Kate Bush, I place somewhere near Joan Armatrading - though I prefer Kate's music much more. Like Joan Armatrading, she generally appears to have things under control. Except for “Hammer Horror” and “Babushka” which are fairly ambiguous in intention. The VC to “Hammer Horror”, through dance, portrays the monster movie as a rape of women - at least that's how I would explain what others have termed an unknowing usage of the rapist character in her dance. In “Babushka”, where Kate dresses up in a very revealing Nordic-Egypto costume similar to how Cher and Arni Stewart did around the same time, I thought everything was understandable enough until I heard her say in an interview that the double bass cello represented the husband in this Russian folk tale. I was always under the impression that the body of the stringed instruments (in true patriachal fashion) represented the woman's body, giving fuel to the subtextual reading of 'the man mastering this instrument' as a symbolic male possession of the female body. If we then take Kate's word, the clip is a real mess, undercutting the potential it would have had the other way around. Even image manipulators can get it wrong.
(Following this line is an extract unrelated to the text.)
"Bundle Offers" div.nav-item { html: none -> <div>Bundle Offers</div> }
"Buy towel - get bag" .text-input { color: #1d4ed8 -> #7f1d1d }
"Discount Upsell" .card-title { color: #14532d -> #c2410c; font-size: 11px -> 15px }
Macho-feminine and feminine-macho imagery is undoubtedly a perplexing problem for those who want their meanings in music clear-cut. Gender bending is, for sure, a trite term - unless we take it to represent the bending of sexual imagery and not sexuality per se. Many groups appear to bend gender in such a way that one wonders if they really know what they're doing. In publicity photos, Duran Duran look like golden pretty boys, but caught off-guard by the camera they resemble tarts on a bad night. Heavy Metal groups hke Motley Cru and Dekkon are so close to transvestism (of the closest version, not the queen version) one wonders why their heavy image has not been damaged. Twisted Sister go for the grotesque and outrageous form of transvestism, but end up implicating themselves as psychotic misogynists, suitable for portraying crazed women killers in their slut-monster make-up. At the lighter end of the spectrum, Eric Carmen found out that by teasing his hair and pouting a lot even he could make a come-back.
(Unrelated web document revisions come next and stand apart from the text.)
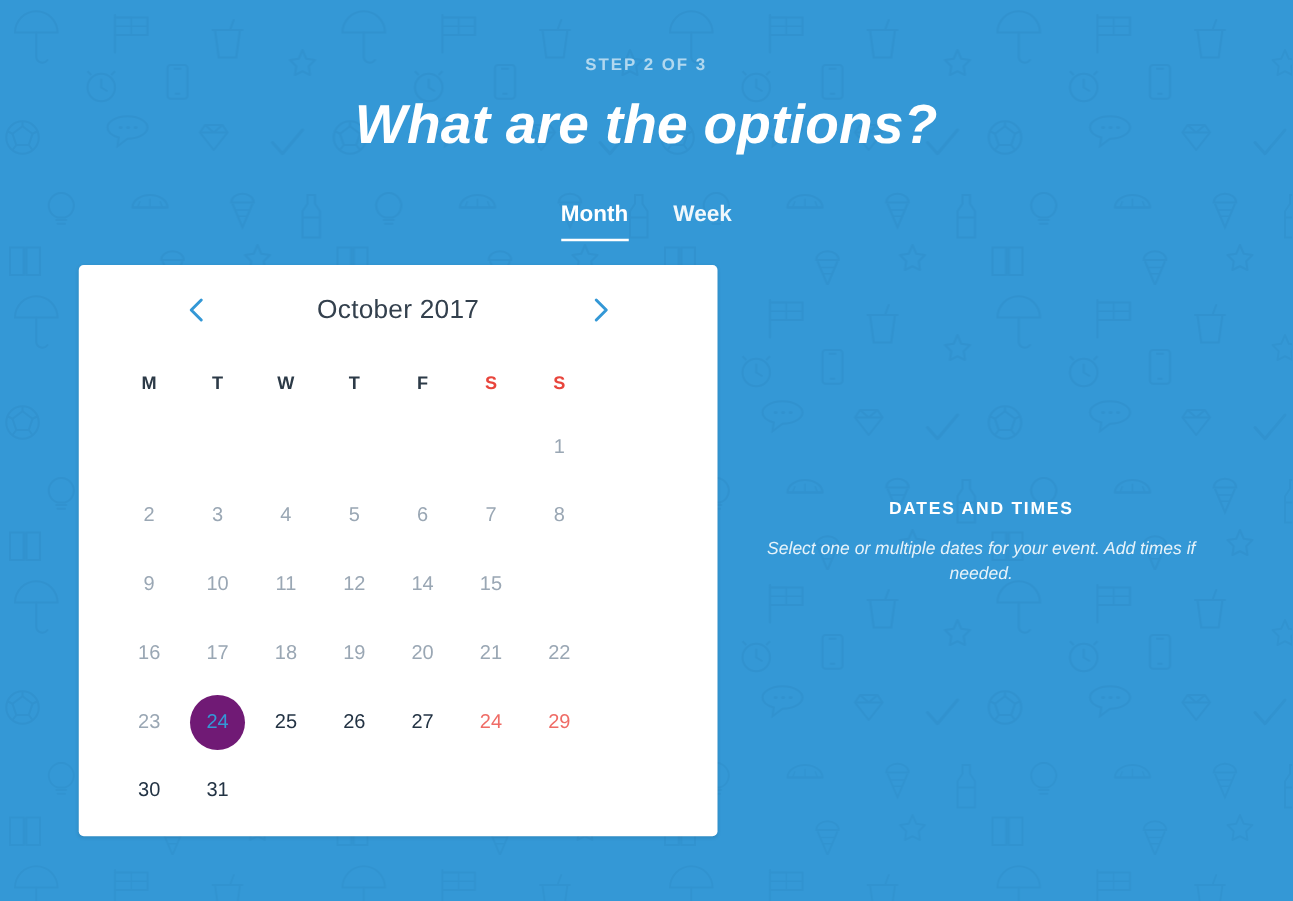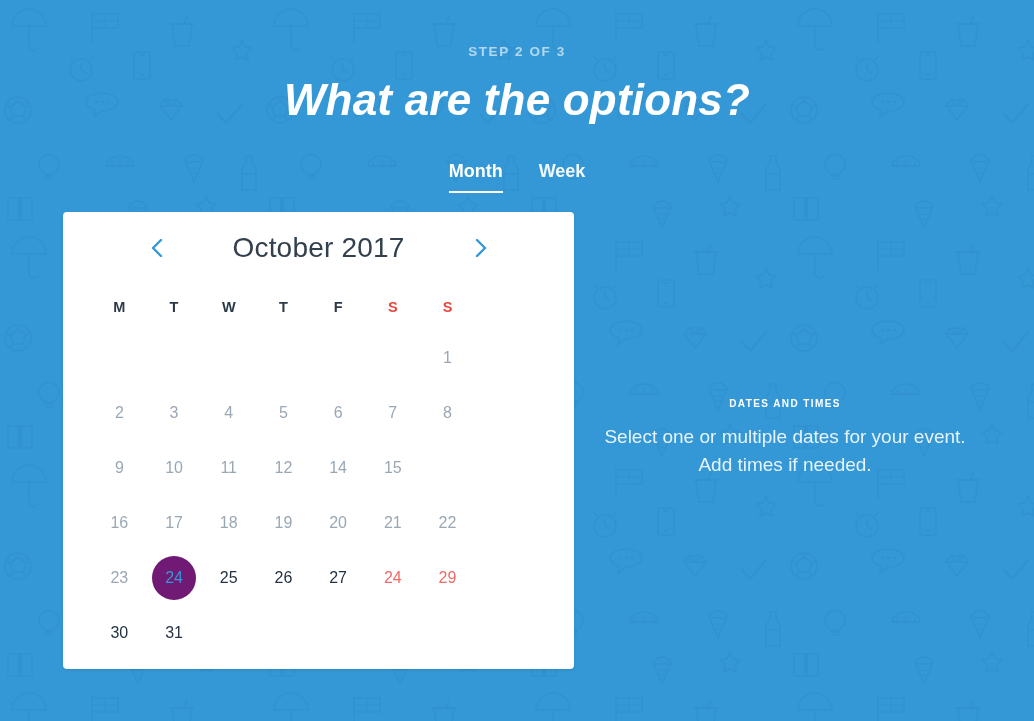"October 2017" .cal-title { font-size: 28px -> 21px }
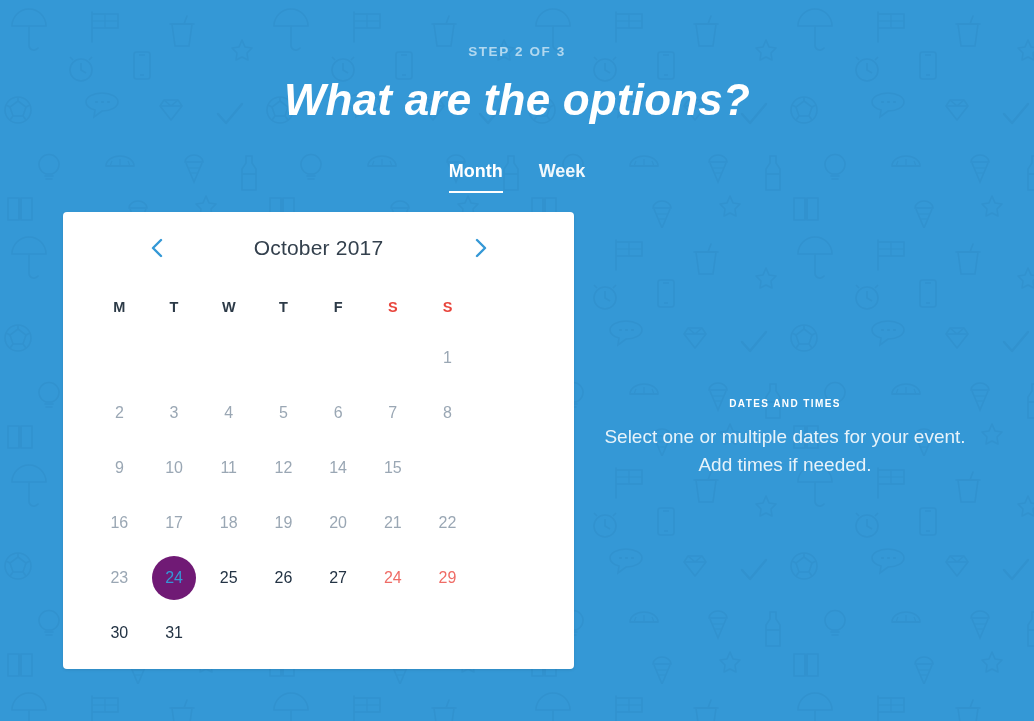"DATES AND TIMES" .info-title { font-size: 10px -> 14px }
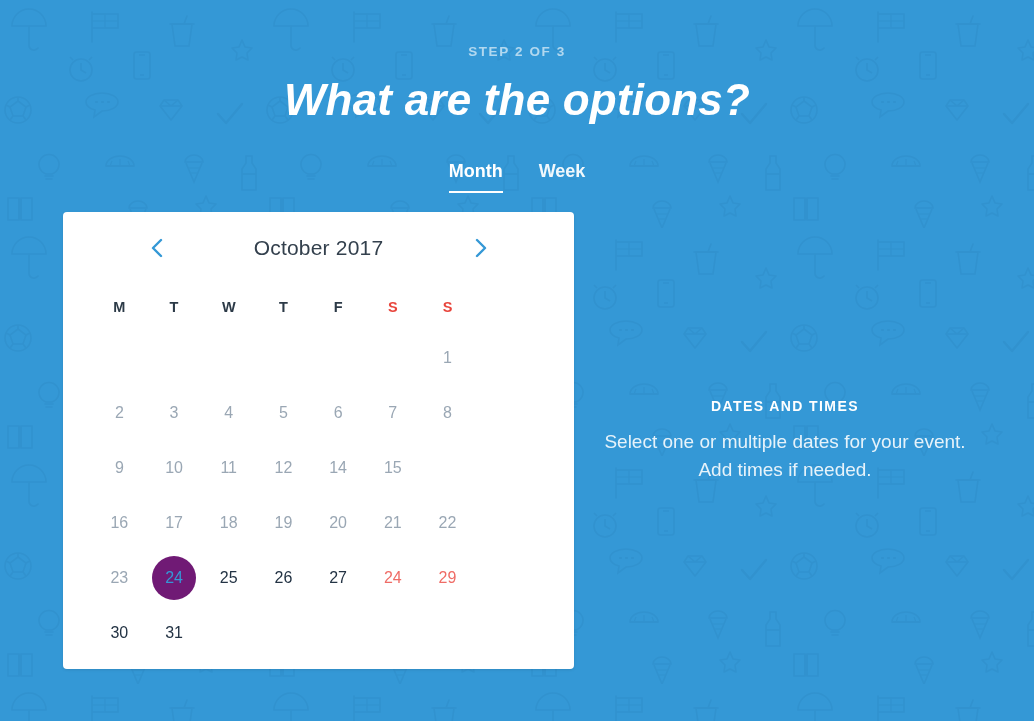"Select one or multiple dates" .info-desc { font-size: 19px -> 14px; font-style: none -> italic }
And what about androgeny? Boy George always handled it well because he treated it as a style - nothing more and nothing less. Annic Lennox caricatured it into having ‘meaning' with the pissy scenarios of “Sweet Dreams” and “Who's That Girl” VCs. Continuing on with the VCs for “Would You Lie To Me” and “Must Be Talking To An Angel”, she always made a point of sex where Boy George would dismiss its importance. Queen's “I Want To Break Free” is, ironically, impotent. I don't know exactly where the satire is (if it's there at all) but that VC is woefully out of synch with contemporary sexuality. Nina Hagen is perhaps the only performer to have successfully combined punk and androgeny. As the monstrous antiwoman, she is a sexual gorgon, turning the male gaze stonily back onto itself. It's only unfortunate that her music never carried such a powerful effect as well.
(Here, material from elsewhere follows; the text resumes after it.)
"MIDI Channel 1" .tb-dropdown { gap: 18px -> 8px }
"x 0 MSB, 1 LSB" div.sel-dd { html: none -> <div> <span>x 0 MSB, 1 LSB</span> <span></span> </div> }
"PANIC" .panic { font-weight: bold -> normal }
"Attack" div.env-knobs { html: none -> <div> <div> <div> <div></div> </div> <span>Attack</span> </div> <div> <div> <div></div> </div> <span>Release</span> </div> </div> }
But in the end, it is VCs like Stanley Clarke's “Born In The U.S.A.”, Aretha Franklin's “Freeway Of Love” and Prince & The Revolution's “Raspberry Beret” that remain in my mind when I think of the image of sexuality in Rock. Look carefully at each band as a whole in these clips. Sex, race and age appear to be of no consequnce. The bands' identities are definitely heterogeneous and not homogenous. (A similar effect is generated by Australia bands like I'm Talking and Do Re Mi.) Indeed, in a time when image is so condensed and consolidated, the integrated band sticks out most because of its multiplicity, which works in stark opposition to the visual demarcations of most R&P VCs. (Away from image, it should be pointed out that the all-girl band is capable of unique sounds, eg. The Raincoats, E.S.G., The Bangles, etc.) Dogmatic statement short-circuits any musical form, and whilst some may complain of the lack of radical feminine/feminist imagery in most R&P VCs, there are women in Rock who manipulate imagery better than many men.